Data_Sheet_2_Toxic/Bioactive Peptide Synthesis Genes Rearranged by Insertion Sequence Elements Among the Bloom-Forming Cyanobacteria Planktothrix.docx

It has been generally hypothesized that mobile elements can induce genomic rearrangements and influence the distribution and functionality of toxic/bioactive peptide synthesis pathways in microbes. In this study, we performed in depth genomic analysis by completing the genomes of 13 phylogenetically diverse strains of the bloom-forming freshwater cyanobacteria Planktothrix spp. to investigate the role of insertion sequence (IS) elements in seven pathways. Chromosome size varied from 4.7–4.8 Mbp (phylogenetic Lineage 1 of P. agardhii/P. rubescens thriving in shallow waterbodies) to 5.4–5.6 Mbp (Lineage 2 of P. agardhii/P. rubescens thriving in deeper physically stratified lakes and reservoirs) and 6.3–6.6 Mbp (Lineage 3, P. pseudagardhii/P. tepida including planktic and benthic ecotypes). Although the variation in chromosome size was positively related to the proportion of IS elements (1.1–3.7% on chromosome), quantitatively, IS elements and other paralogs only had a minor share in chromosome size variation. Thus, the major part of genomic variation must have resulted from gene loss processes (ancestor of Lineages 1 and 2) and horizontal gene transfer (HGT). Six of seven peptide synthesis gene clusters were found located on the chromosome and occurred already in the ancestor of P. agardhii/P. rubescens, and became partly lost during evolution of Lineage 1. In general, no increased IS element frequency in the vicinity of peptide synthesis gene clusters was observed. We found a higher proportion of IS elements in ten breaking regions related to chromosomal rearrangements and a tendency for colocalization of toxic/bioactive peptide synthesis gene clusters on the chromosome.

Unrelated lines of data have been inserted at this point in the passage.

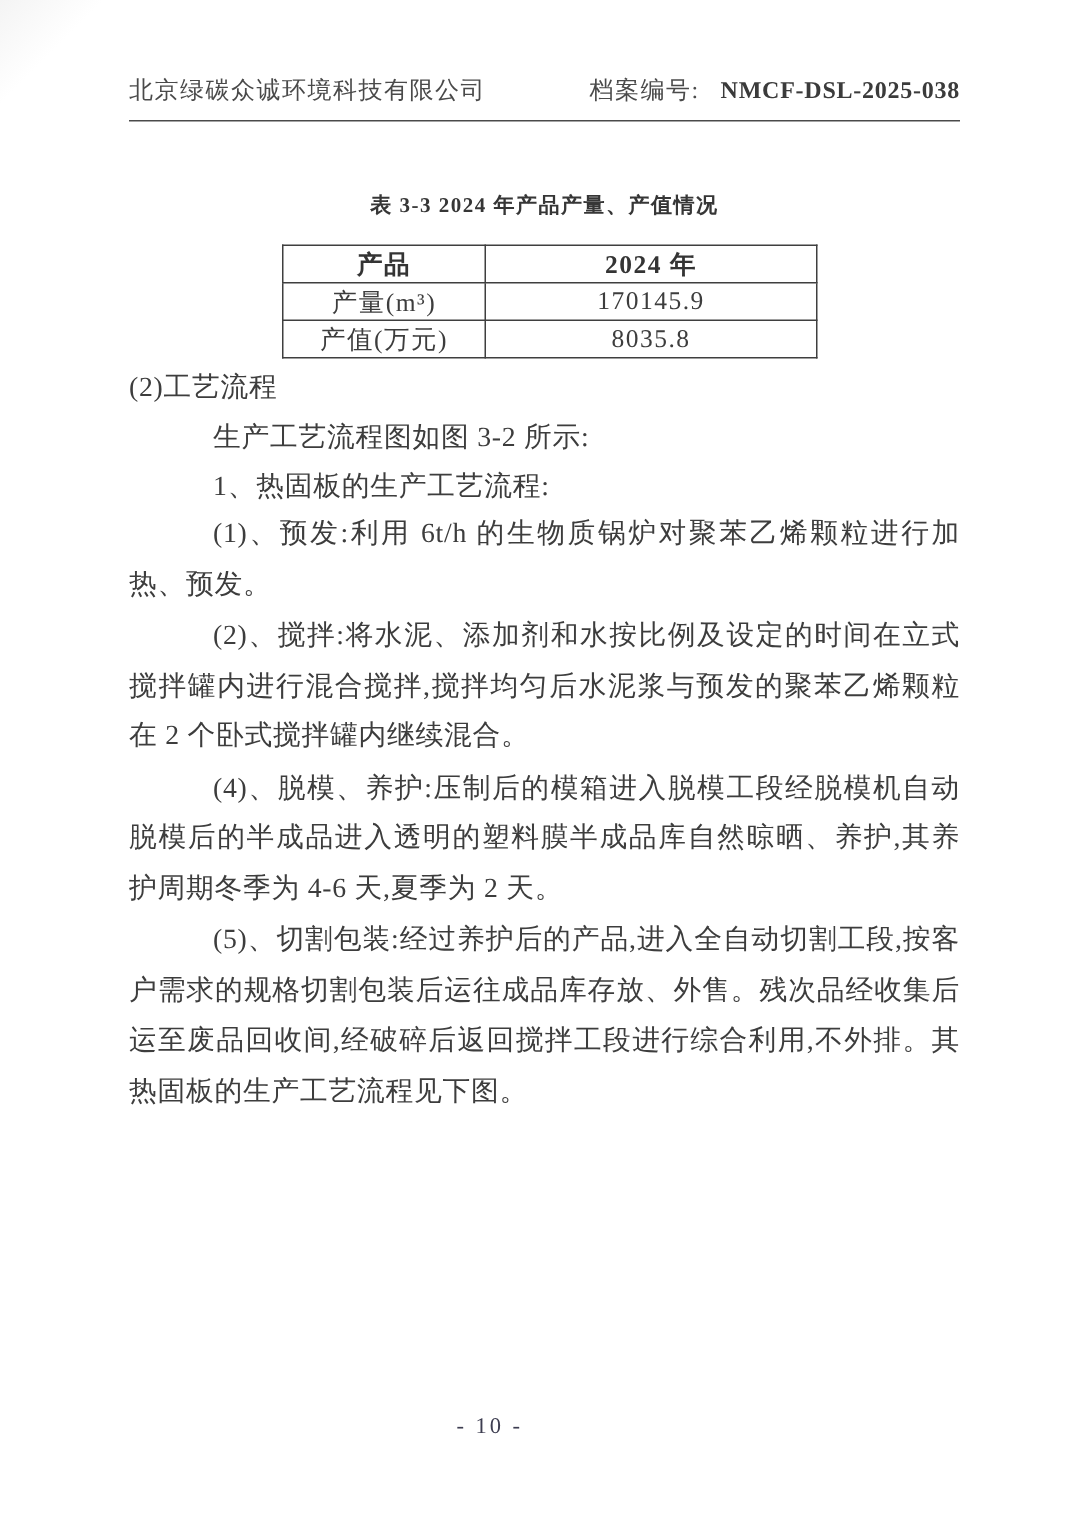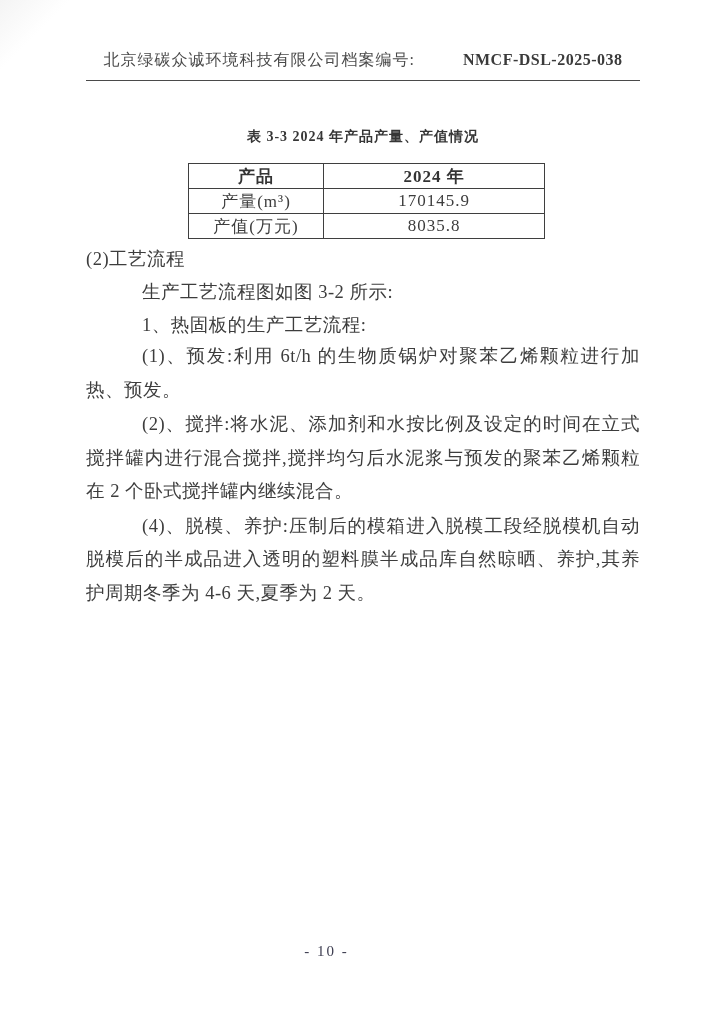--- a/index.html
+++ b/index.html
@@ -11,24 +11,24 @@
     color: #3b3b3b;
   }
   .page {
     position: relative;
     width: 723px; height: 1024px;
     background: linear-gradient(135deg, #f4f4f4 0%, #ffffff 4%, #ffffff 100%);
     overflow: hidden;
   }
   .header-row {
     position: absolute; top: 50px; left: 86px; right: 83px;
-    display: flex; justify-content: center; align-items: baseline;
+    display: flex; justify-content: space-between; align-items: baseline;
     font-size: 16px; color: #4a4a4a; letter-spacing: 1px;
   }
-  .archive { display: flex; align-items: baseline; gap: 34px; }
+  .archive { display: flex; align-items: baseline; }
   .archive .num {
     font-weight: bold; letter-spacing: 0.5px; margin-left: 14px; color: #3b3b3b;
   }
   .header-rule {
     position: absolute; top: 80px; left: 86px; right: 83px;
     height: 0; border-top: 1.5px solid #4a4a4a;
   }
   .bodytext {
     font-size: 18.5px; line-height: 33px; letter-spacing: 0.5px; color: #3d3d3d;
   }
@@ -101,17 +101,18 @@
     </table>
 
   <div class="sec-heading bodytext">(2)工艺流程</div>
   <div class="flow-intro bodytext">生产工艺流程图如图 3-2 所示:</div>
   <div class="item-heading bodytext">1、热固板的生产工艺流程:</div>
 
   <div class="steps">
     <p>(1)、预发:利用 6t/h 的生物质锅炉对聚苯乙烯颗粒进行加热、预发。</p>
     <p>(2)、搅拌:将水泥、添加剂和水按比例及设定的时间在立式搅拌罐内进行混合搅拌,搅拌均匀后水泥浆与预发的聚苯乙烯颗粒在 2 个卧式搅拌罐内继续混合。</p>
     <p>(4)、脱模、养护:压制后的模箱进入脱模工段经脱模机自动脱模后的半成品进入透明的塑料膜半成品库自然晾晒、养护,其养护周期冬季为 4-6 天,夏季为 2 天。</p>
+    <p>(5)、切割包装:经过养护后的产品,进入全自动切割工段,按客户需求的规格切割包装后运往成品库存放、外售。残次品经收集后运至废品回收间,经破碎后返回搅拌工段进行综合利用,不外排。其热固板的生产工艺流程见下图。</p>
   </div>
 
   <div class="footer">- 10 -</div>
 
 </div>
 
 </body></html>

学界普遍提出假说：可移动遗传元件（mobile elements）可诱发基因组重排，并影响微生物中毒性/生物活性肽合成通路的分布与功能。本研究针对13株系统发育多样的水华形成型淡水蓝细菌浮丝藻属（Planktothrix spp.）菌株完成基因组组装，开展深度基因组分析，以探究插入序列（insertion sequence, IS）在7条通路中的作用。该属菌株的染色体长度介于4.7~4.8 Mbp（对应栖息于浅水环境的水华浮丝藻/微红浮丝藻谱系1）、5.4~5.6 Mbp（对应栖息于深度物理分层湖泊与水库的水华浮丝藻/微红浮丝藻谱系2）以及6.3~6.6 Mbp（对应包含浮游与底栖生态型的假水华浮丝藻（P. pseudagardhii）/ tepida浮丝藻谱系3）。尽管染色体长度变异与插入序列占比（染色体上的1.1%~3.7%）呈正相关，但定量分析显示，插入序列与其他旁系同源基因仅对染色体长度变异贡献较小。因此，基因组变异的主要来源应为基因丢失事件（谱系1与谱系2的共同祖先）与水平基因转移（horizontal gene transfer, HGT）。7个肽合成基因簇中有6个定位于染色体上，且已存在于水华浮丝藻/微红浮丝藻的祖先基因组中，并在谱系1的演化过程中部分丢失。总体而言，未观察到肽合成基因簇附近存在插入序列频率升高的现象。本研究发现，在与染色体重排相关的10个断裂区域中，插入序列占比更高，且毒性/生物活性肽合成基因簇在染色体上存在共定位趋势。